HOMER is capable of developing biogas and electricity systems for thermal and electric loads supply; however, when fertilizer is included, HOMER is unable to perform an economic analysis of the entire system. We built a power system in HOMER for this purpose and then used RET-Screen to run the model’s financial analysis. In this study, to ascertain the model’s sustainability, power and gas are provided at a cheap cost, and the revenue is mostly obtained from the sale of fertilizer. However, HOMER calculates the cost of energy using associated expenses.

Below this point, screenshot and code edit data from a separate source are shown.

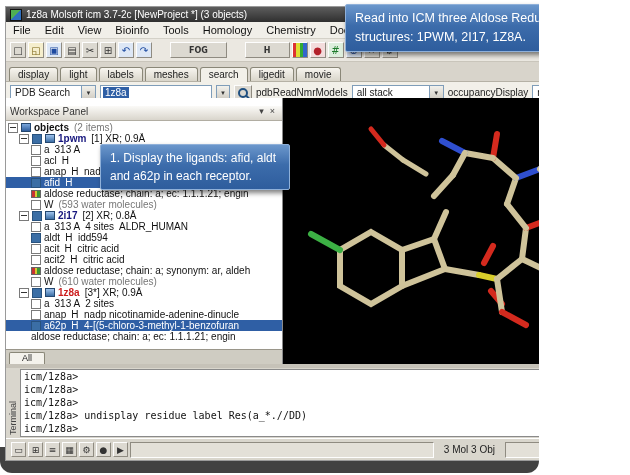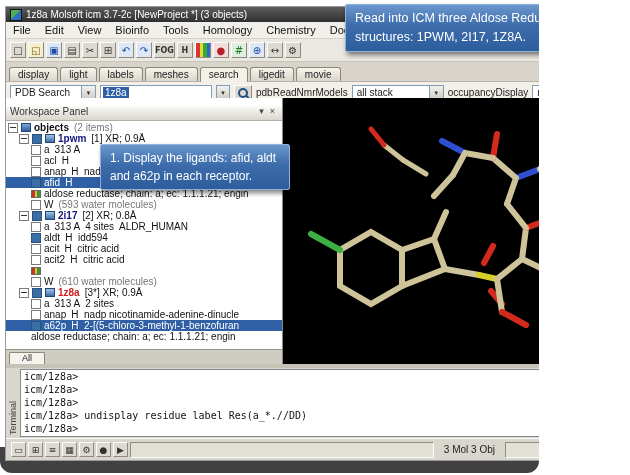"FOG" .tbtn.c-text { margin-left: none -> 16px; padding: 0 0 -> 0 18px }
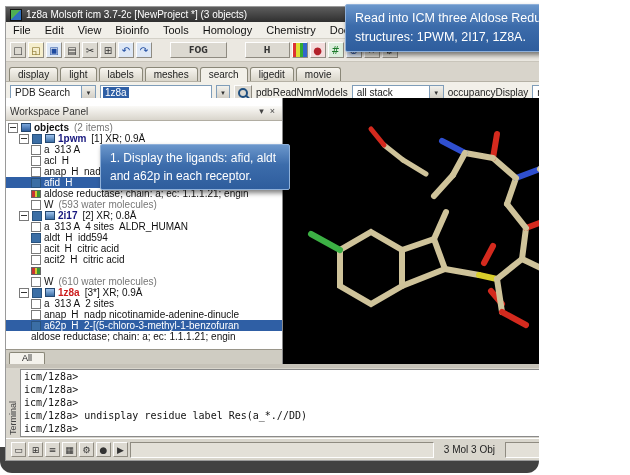"aldose reductase; chain: a; synonym:" span.tlabel { html: none -> <span>aldose reductase; chain: a; synonym: ar, aldeh</span> }
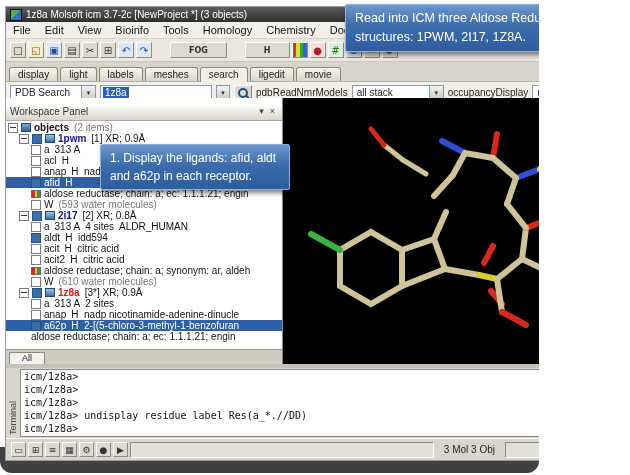"H 2-[(5-chloro-3-methyl-1-benzofuran" span.tsuffix { text: 2- -> 4- }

HOMER is unable to perform the project’s required financial analysis.
2.6. Financial Evaluation Criteria
Internal rate of return and payback period have been utilized to evaluate the financial aspects of the project. The definition of a payback period is the amount of time required for annual cash flow to become positive, meaning that the system investment and operational costs incurred up until that point have been compensated by the revenues received. The interest rate at which cash inflows and outflows are equal is known as the internal rate of return (IRR) [45].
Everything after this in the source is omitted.